And there’s the general problem with bringing in a CEO well into a start-up’s life. Once the start-up is established, work expectations are set by the original team. If productivity is measured in one part of the company it will be measured throughout a company. If the engineering staff must produce a product by a fixed date the engineering staff, rightly, will expect sales to be delivered by a given date. Similar expectations will exist for Marketing, Professional Services, etc. If sales are hyped up and then nothing comes of it the disappointment will be disastrous. Employees will begin to question the company’s direction, perhaps even the company’s viability. If that begins to happen the whole enterprise may derail. In the end, promises broken — even ones that may not be realistic — will result in employees leaving. And if senior and well-respected employees begin to leave the company is in dire straits. God forbid if the main founder decides to leave at this time. His or her exit may result in a mad rush for the exits dooming the firm.

Abdicating the Throne

Now, investors are professionals. They have dealt with successes and failures time and time again. They know, instinctively, what it takes for someone to be a successful CEO. Unfortunately a lot of it is gut instinct. But if their gut tells them you can run the company initially you have to ask them why they feel you can’t learn to run it for an indefinite period.

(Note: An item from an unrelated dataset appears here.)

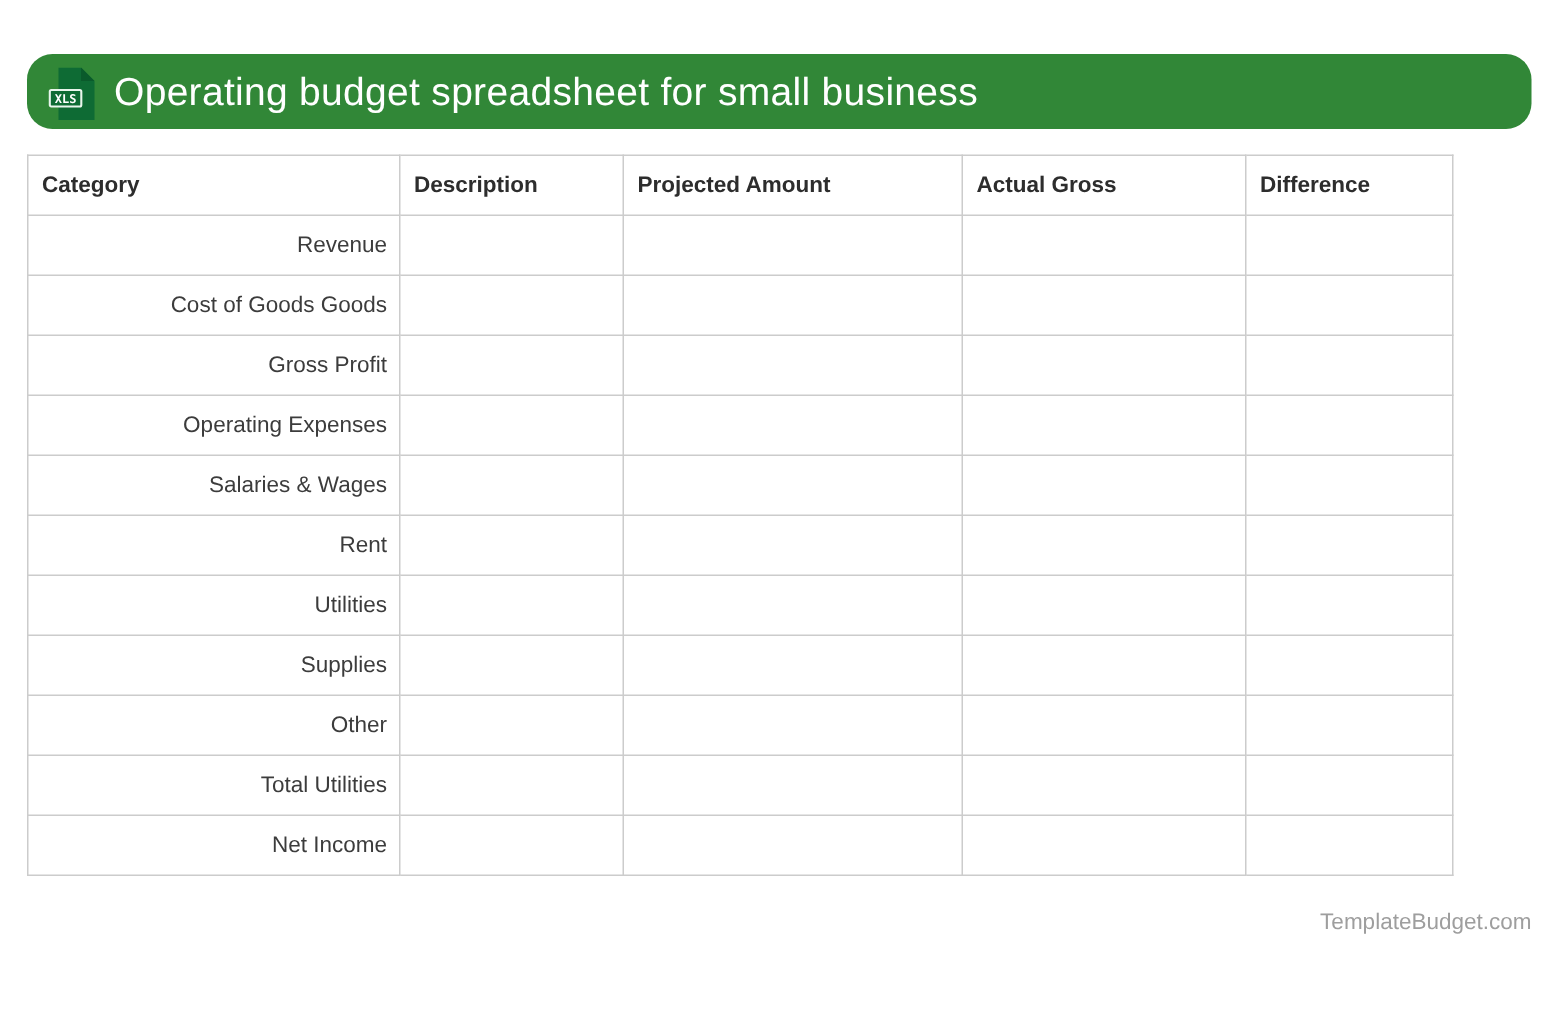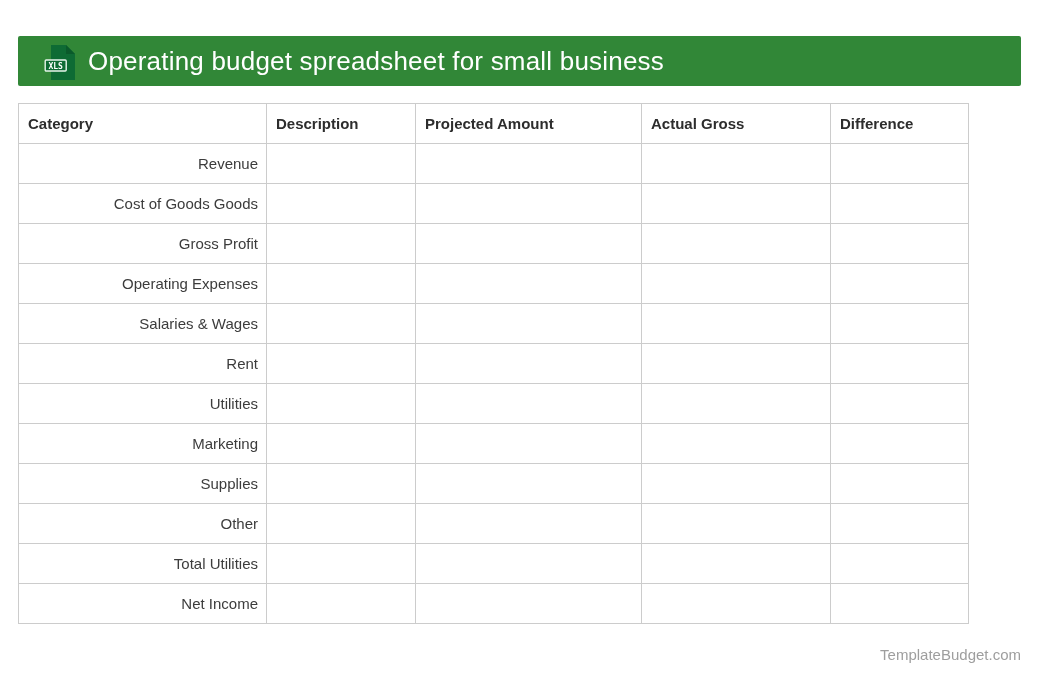"XLS" .title-bar { border-radius: 2px -> 17px; padding: 0 26px -> 0 14px }
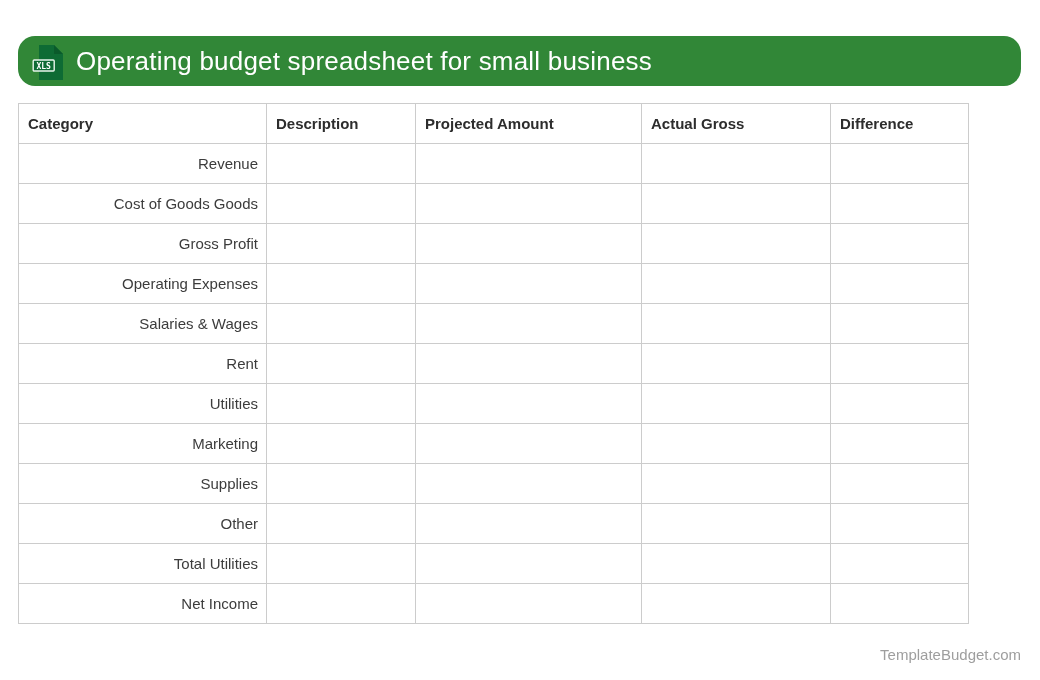"Marketing" tr { html: <tr> <td>Marketing</td> <td></td> <td></td> <td></td> <td></td> </tr> -> none }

In actuality you won’t run any company you’re involved in it indefinitely. Sooner or later you’ll want to either change your focus or leave. Perhaps enjoy the cash you’ve made if the company is a huge success. Whatever the reason, leaving requires you to have an exit strategy and that exit strategy requires that you know how to hire the right CEO.

To me there are only a few points at which someone should abdicate leadership of the company they’ve founded.

No Management Ability

Not everyone is cut out for managing a start-up, or any company for that matter. Hell, some people aren’t cut out to manage themselves and require constant attention from mentors, etc. If you’re one of these people that just have no management ability or no interest, then it’s best to start looking and bring in a CEO immediately. I would recommend that you don’t even run the company initially but have one of the investors run it, preferably the chairman. This way it is obvious from the get-go that you’re looking for a CEO. There’s no reason to “step aside” as you’ll already be in your appropriate position. For example, if you’re an amazing computer scientist but not the best at managing staff, perhaps Chief Scientist would be a good position. You’d be free to think and move the product forward, concentrate on what you enjoy to the benefit of the whole company and all those around you.

And, you won’t have the stigma of having run the company ahead of time. The loyalty of initial staff will be to the company and the founders, but the founder-CEO link won’t exist, allowing the new CEO to easily integrate with the rest of the company. And since everyone realizes that a CEO is on his or her way, then no one can be disappointed that there was a management change as there was none.

Also, don’t be surprised if investors demand that you find a CEO before you get any funding. Many times they really don’t want to fund a company that will appear rudderless. It’s why knowing people who’ve run other companies and nurturing those connections is an excellent way of finding a CEO if you’re not really up to the task or not interested. And any potential CEO at this stage will show interest in a variety of ways, including doing a lot of the necessary work for free. If they demand payment up front, run. A proper high tech CEO knows that “no risk no reward” and thus is willing to put sweat equity into the business. Someone without a stomach for risk is someone who is not suited to being in let alone running a high tech startup.

Disruptive Individual

Sometimes the existing CEO is simply too disruptive to run the company. Even though they may be the founder their mind wanders and they’re not solely interested in what the company is doing and the vision. They’ve come up with the cool idea and perhaps can get the thing kick-started, but long-term they’re not interested in seeing this to closure. The fact they got it funded and may even have closed a few sales, if they’re not closers in the long term it’s best if they’re removed from the company.

Ironically this is usually not noticed by investors since what they initially see is a very successful business person capable of formulating a corporation, a vision, enticing investment, and hiring qualified staff. However, as time progresses he or she may suddenly find what they’re doing is not that interesting anymore. It was a rush early on, but now is a chore.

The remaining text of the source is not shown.